Now we know why those deer are suicidal.
Admittedly, my iPod taste is pretty cheesy. I’ve been known to throw down the suburban white girl’s idea of a gang sign while trying to rap along to “Mama Said Knock You Out.” But damn, my Madonna karaoke’s not half-bad! I can even keep up with the mostly-German version of “Rock Me Amadeus.” But you will never witness me mouthing the words to Falco while cruising along local streets.
Some tunes just demand s-p-e-e-d.
At 75 MPH White Zombie sounds pretty dang good. Driving at 30 past the crowded supermarkets, however, I would deny the Devil’s Rejects director three times before the cock crowed thrice. NPR, baby! That’s all you’ll hear coming from my slow-moving vehicle. Until I accelerate onto the highway ramp. And turn up “More Human than Human.” And play air-drum on my steering wheel while bellowing like a harpy in heat.
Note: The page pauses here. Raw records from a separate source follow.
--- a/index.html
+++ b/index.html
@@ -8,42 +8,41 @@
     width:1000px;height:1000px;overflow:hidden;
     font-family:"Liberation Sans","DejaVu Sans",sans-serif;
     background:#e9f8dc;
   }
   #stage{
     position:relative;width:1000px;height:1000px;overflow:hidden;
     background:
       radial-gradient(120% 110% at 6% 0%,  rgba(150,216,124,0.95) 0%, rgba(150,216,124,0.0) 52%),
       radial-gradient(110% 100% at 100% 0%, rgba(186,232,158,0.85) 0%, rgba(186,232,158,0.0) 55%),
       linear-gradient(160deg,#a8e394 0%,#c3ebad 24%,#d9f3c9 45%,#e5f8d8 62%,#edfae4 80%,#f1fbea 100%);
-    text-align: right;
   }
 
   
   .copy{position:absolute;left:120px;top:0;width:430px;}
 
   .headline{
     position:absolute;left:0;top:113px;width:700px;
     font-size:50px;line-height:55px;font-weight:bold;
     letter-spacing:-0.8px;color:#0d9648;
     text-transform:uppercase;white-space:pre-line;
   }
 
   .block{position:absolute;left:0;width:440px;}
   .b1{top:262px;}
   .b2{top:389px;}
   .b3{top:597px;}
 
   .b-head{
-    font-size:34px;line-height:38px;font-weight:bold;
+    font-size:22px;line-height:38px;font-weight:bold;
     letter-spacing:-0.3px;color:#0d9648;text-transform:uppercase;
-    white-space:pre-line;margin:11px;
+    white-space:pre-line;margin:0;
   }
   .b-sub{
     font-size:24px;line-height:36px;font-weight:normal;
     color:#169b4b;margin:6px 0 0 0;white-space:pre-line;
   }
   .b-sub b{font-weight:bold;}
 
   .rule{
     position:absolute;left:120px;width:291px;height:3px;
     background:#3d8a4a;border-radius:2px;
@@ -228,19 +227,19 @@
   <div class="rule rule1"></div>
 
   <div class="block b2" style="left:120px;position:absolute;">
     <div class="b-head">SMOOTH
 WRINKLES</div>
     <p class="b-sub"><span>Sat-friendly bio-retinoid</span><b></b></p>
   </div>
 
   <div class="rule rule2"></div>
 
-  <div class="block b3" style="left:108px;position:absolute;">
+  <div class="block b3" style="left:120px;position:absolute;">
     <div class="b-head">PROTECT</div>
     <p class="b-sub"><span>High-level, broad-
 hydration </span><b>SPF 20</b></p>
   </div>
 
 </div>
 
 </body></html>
In the winter, with my car windows closed, I’m more likely to give in to temptation. “Play us some MC Hammer!” my snow-damaged brain insists. (This is likely the same cruel voice that demands baked goods all the time, then beats me up for having a waist bigger than 24 inches). So if you were to peer inside my ice-crusted side windows, you might just catch me reminding all a’yall that “I’m dope on the floor and I’m magic on the mic.”
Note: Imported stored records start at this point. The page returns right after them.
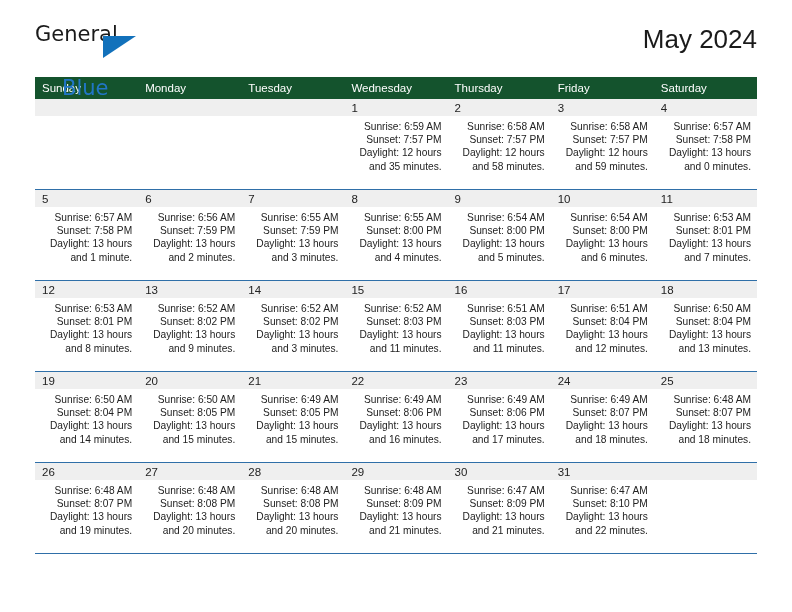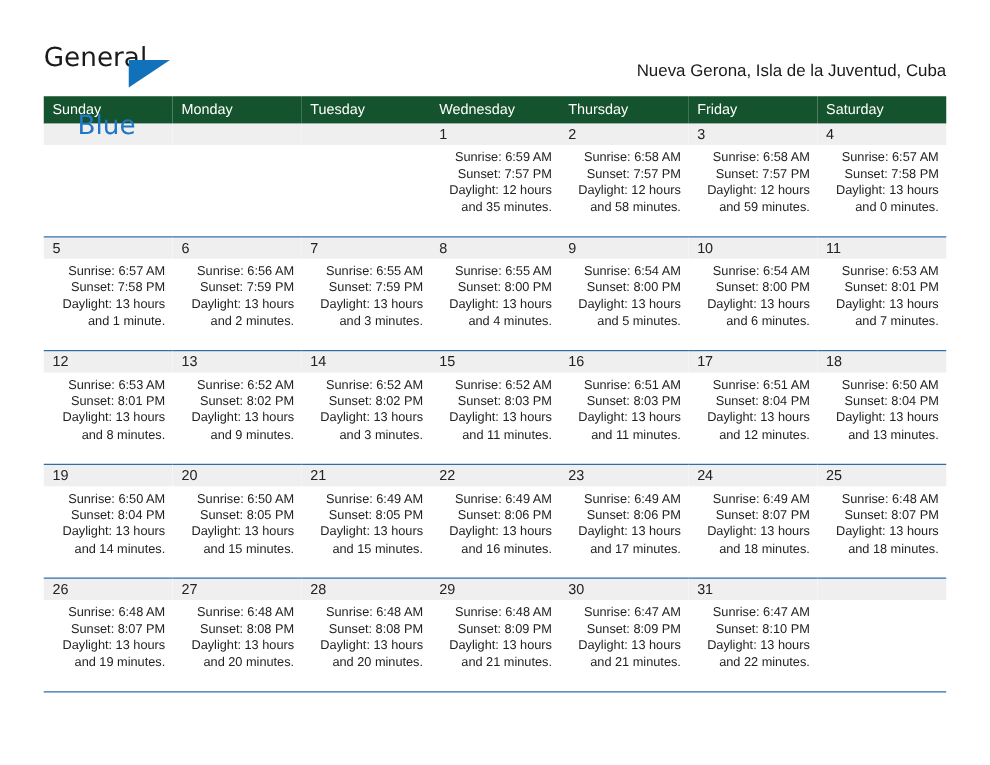--- a/index.html
+++ b/index.html
@@ -20,21 +20,21 @@
     height: 612px;
     box-sizing: border-box;
     padding: 0 35px;
   }
 
   
   .header {
     display: flex;
     align-items: flex-start;
     justify-content: space-between;
-    padding-top: 36px;
+    padding-top: 24px;
     height: 68px;
     box-sizing: border-box;
   }
   .logo {
     position: relative;
     width: 115px;
     height: 46px;
     line-height: 1;
     user-select: none;
   }
@@ -152,21 +152,21 @@
 
   <div class="header">
 
     <div class="logo">
       <span class="logo-general">General</span>
       <span class="logo-triangle"></span>
       <span class="logo-blue">Blue</span>
     </div>
 
     <div class="title-block">
-      <div class="cal-subtitle">Nueva Gerona, Isla de la Juventud, Cuba</div>
+      <div class="cal-title">May 2024</div>
     </div>
 
   </div>
 
   <table class="calendar">
     <thead>
       <tr id="weekday-header-row">
           <th>Sunday</th>
           <th>Monday</th>
           <th>Tuesday</th>

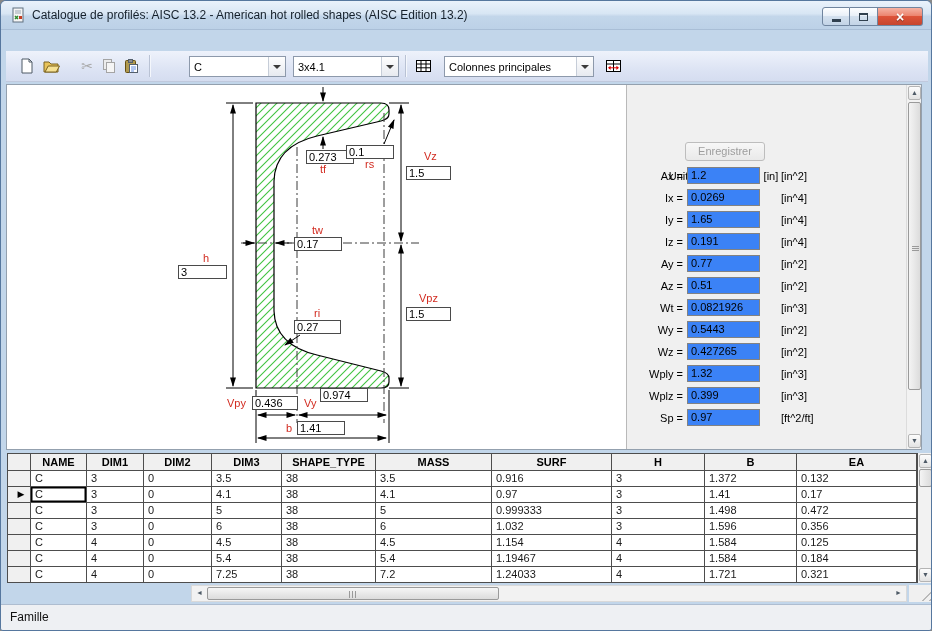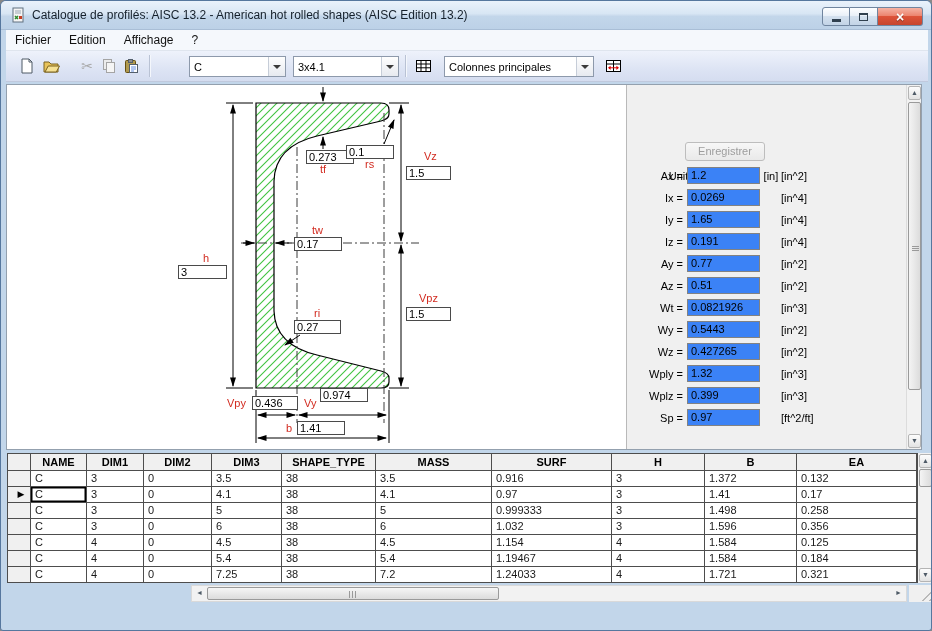--- a/index.html
+++ b/index.html
@@ -137,27 +137,20 @@
         </div>
       <div class="wbtn max">
           <div class="glyph-max"></div>
         </div>
       <div class="wbtn close">
           <span class="glyph-close">×</span>
         </div>
     </div>
   </div>
 
-  <div class="menubar">
-
-  <div class="menu-item">Fichier</div>
-      <div class="menu-item">Edition</div>
-      <div class="menu-item">Affichage</div>
-      <div class="menu-item">?</div>
-    </div>
 
   <div class="toolbar">
     <div class="tbtn" style="left:10px">
       <svg width="16" height="16" viewBox="0 0 16 16">
         <path d="M3,1 h7 l3,3 v11 h-10 z" fill="#fff" stroke="#4e5a66"></path>
           <path d="M10,1 v3 h3" fill="none" stroke="#4e5a66"></path>
       </svg>
     </div>
     <div class="tbtn" style="left:34px">
       <svg width="17" height="16" viewBox="0 0 17 16">
@@ -424,21 +417,21 @@
           <div class="cell selcell"></div>
           <div class="cell c0">C</div>
           <div class="cell">3</div>
           <div class="cell">0</div>
           <div class="cell">5</div>
           <div class="cell">38</div>
           <div class="cell">5</div>
           <div class="cell">0.999333</div>
           <div class="cell">3</div>
           <div class="cell">1.498</div>
-          <div class="cell">0.258</div>
+          <div class="cell">0.472</div>
         </div>
 
         <div class="trow">
           <div class="cell selcell"></div>
           <div class="cell c0">C</div>
           <div class="cell">3</div>
           <div class="cell">0</div>
           <div class="cell">6</div>
           <div class="cell">38</div>
           <div class="cell">6</div>
@@ -502,14 +495,17 @@
     <div class="hbtn" style="left:1px">◄</div>
     <div class="hthumb">
         <div class="hgrip"></div>
       </div>
     <div class="hbtn" style="right:1px">►</div>
   </div>
   <div class="corner">
     <div class="grip-dots"></div>
   </div>
 
+  <div class="statusbar">
+    <span>Famille</span>
+  </div>
 
 </div>
 
 </body></html>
More likely, though, you’ll only hear Soraya Sarhaddi Nelson (no relation) deconstructing the latest debacle in Kabul. See, I’m pretty good at covering my cheesy taste with a facade of intellectualism. As, I suspect, most liberals secretly are. Of all the millions of People magazine subscribers, there have to be a few crossovers with McSweeneys.
Break it down…
U, Dave Eggers, can’t touch this.

Cruisin’ tunes? I’ll admit my guilty pleasure cruisin’ tune is “Radar Love.” Not the original Golden Earring version. The late 80s White Lion version.
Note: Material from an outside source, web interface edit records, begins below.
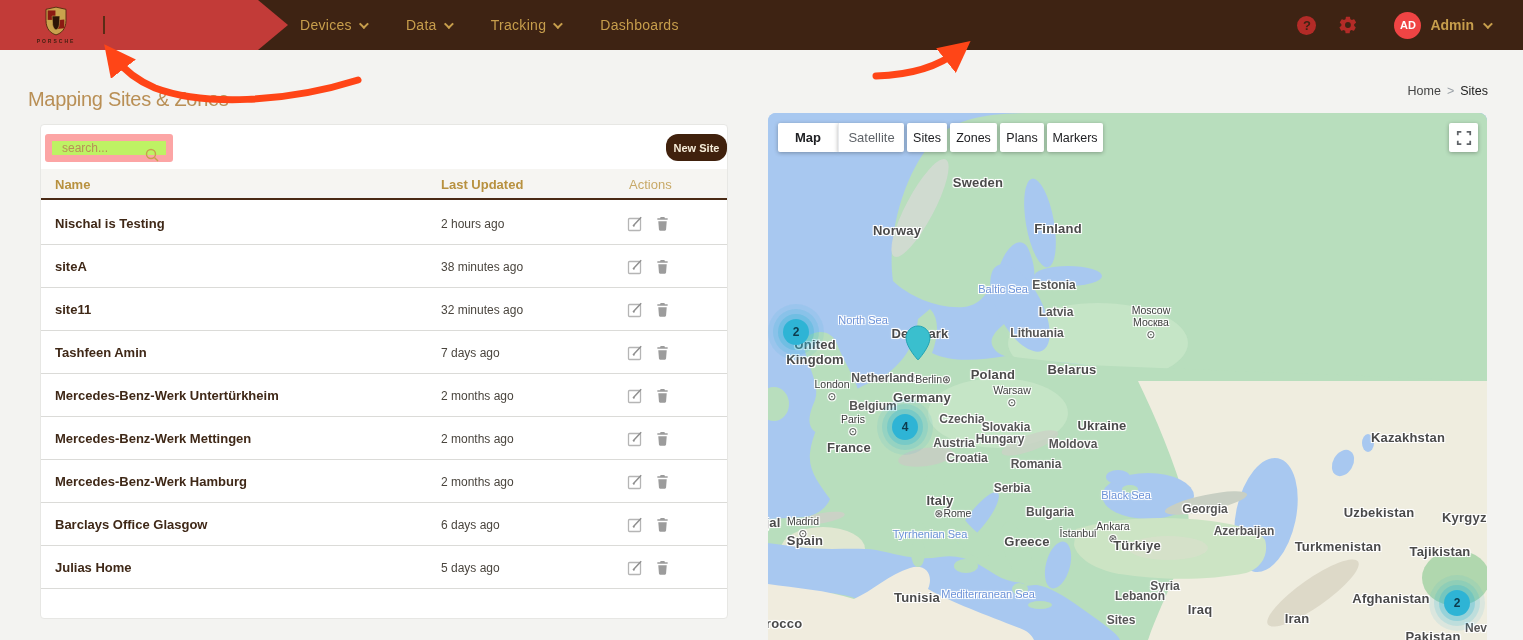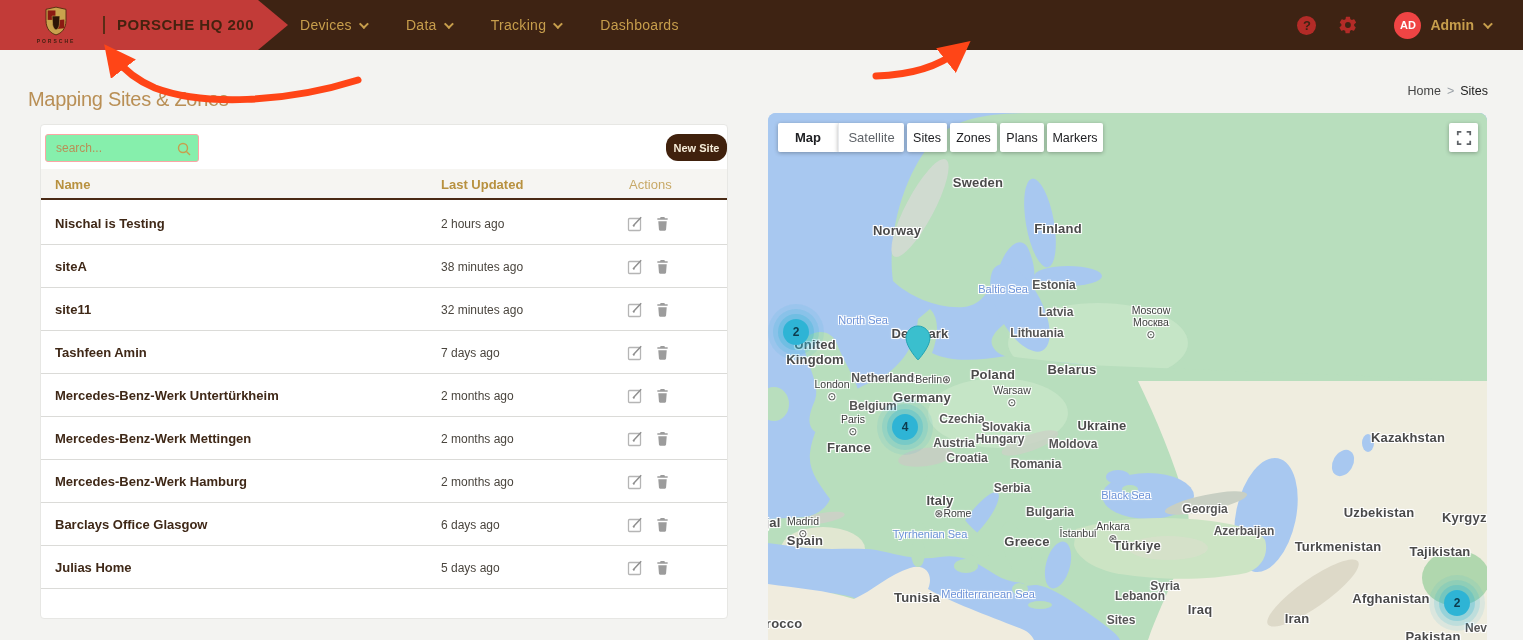--- a/index.html
+++ b/index.html
@@ -37,22 +37,22 @@
   
   .page-title { position:absolute; left:28px; top:88px; font-size:20px; color:#B98F55; letter-spacing:-.3px; }
   .breadcrumb { position:absolute; right:35px; top:84px; font-size:12.5px; color:#444; display:flex; gap:6px; align-items:center; }
   .breadcrumb .sep { color:#9AA0A6; }
   .breadcrumb .crumb { cursor:pointer; }
   .breadcrumb .crumb.current { color:#222; }
 
   
   .sites-panel { position:absolute; left:40px; top:124px; width:688px; height:495px; background:#fff;
                  border:1px solid #E7E7E4; border-radius:4px; }
-  .search-box { position:absolute; left:4px; top:9px; width:154px; height:28px; border:1px solid #fca5a5;
-                border-radius:3px; background:#86efac; }
+  .search-box { position:absolute; left:4px; top:9px; width:128px; height:28px; border:7px solid #fca5a5;
+                border-radius:3px; background:#bef264; }
   .search-box input { position:absolute; left:0; top:0; width:100%; height:100%; border:none; outline:none;
                       padding:0 28px 0 10px; font-size:12px; color:#6b5a3f; background:transparent; font-family:inherit; }
   .search-box input::placeholder { color:#B89057; }
   .search-icon { position:absolute; right:6px; top:6px; width:16px; height:16px; }
   .new-site-btn { position:absolute; right:0px; top:9px; width:61px; height:27px; background:#40210D; color:#F6EDD9;
                   font-size:11px; font-weight:bold; border:none; border-radius:12px; cursor:pointer; font-family:inherit; }
   .tbl-header { position:absolute; left:0; top:44px; width:100%; height:31px; background:#F6F5F2;
                 border-bottom:2px solid #4A2A15; }
   .th { position:absolute; top:8px; font-size:13px; font-weight:bold; color:#B8913F; }
   .th-name { left:14px; }
@@ -96,21 +96,20 @@
     <span class="crest">
       <svg width="26" height="30" viewBox="0 0 22 27">
         <path d="M11,1 L20,3 V13 C20,20.5 16,24.5 11,26 C6,24.5 2,20.5 2,13 V3 Z" fill="#C9A34D" stroke="#50280F" stroke-width="0.8"></path>
         <rect x="3.5" y="4" width="7" height="8.5" fill="#8B1A12"></rect>
         <rect x="11.5" y="14" width="7" height="8" fill="#8B1A12" transform="skewY(-6)"></rect>
         <path d="M7.5,9 L14.5,9 L14,17 C13.5,19.5 12.5,20.8 11,21.6 C9.5,20.8 8.5,19.5 8,17 Z" fill="#2E1607" stroke="#C9A34D" stroke-width="0.5"></path>
       </svg>
     </span>
     <span class="crest-caption">PORSCHE</span>
     <span class="brand-divider"></span>
-    <span class="brand-title">PORSCHE HQ 200</span>
   </div>
 
   <div class="nav-menu" id="nav-menu">
       <div class="nav-item">
         <span>Devices</span>
         <span class="chev"></span>
       </div>
       <div class="nav-item">
         <span>Data</span>
         <span class="chev"></span>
I’ll also use this space to reassert Hespos Postulate #283, which states that if you don’t have things on your iPod you’d be embarrassed to admit you listen to, you’re not human.
LOL People subscribers who cross over with McSweeneys.
How do you play your iPod in the car?
Old skool works in my favor: I have one of those fake-tapes for my, ahem, car tape player, that hooks up to the headphone connector and blares the tape-era rock like nobody’s bidness!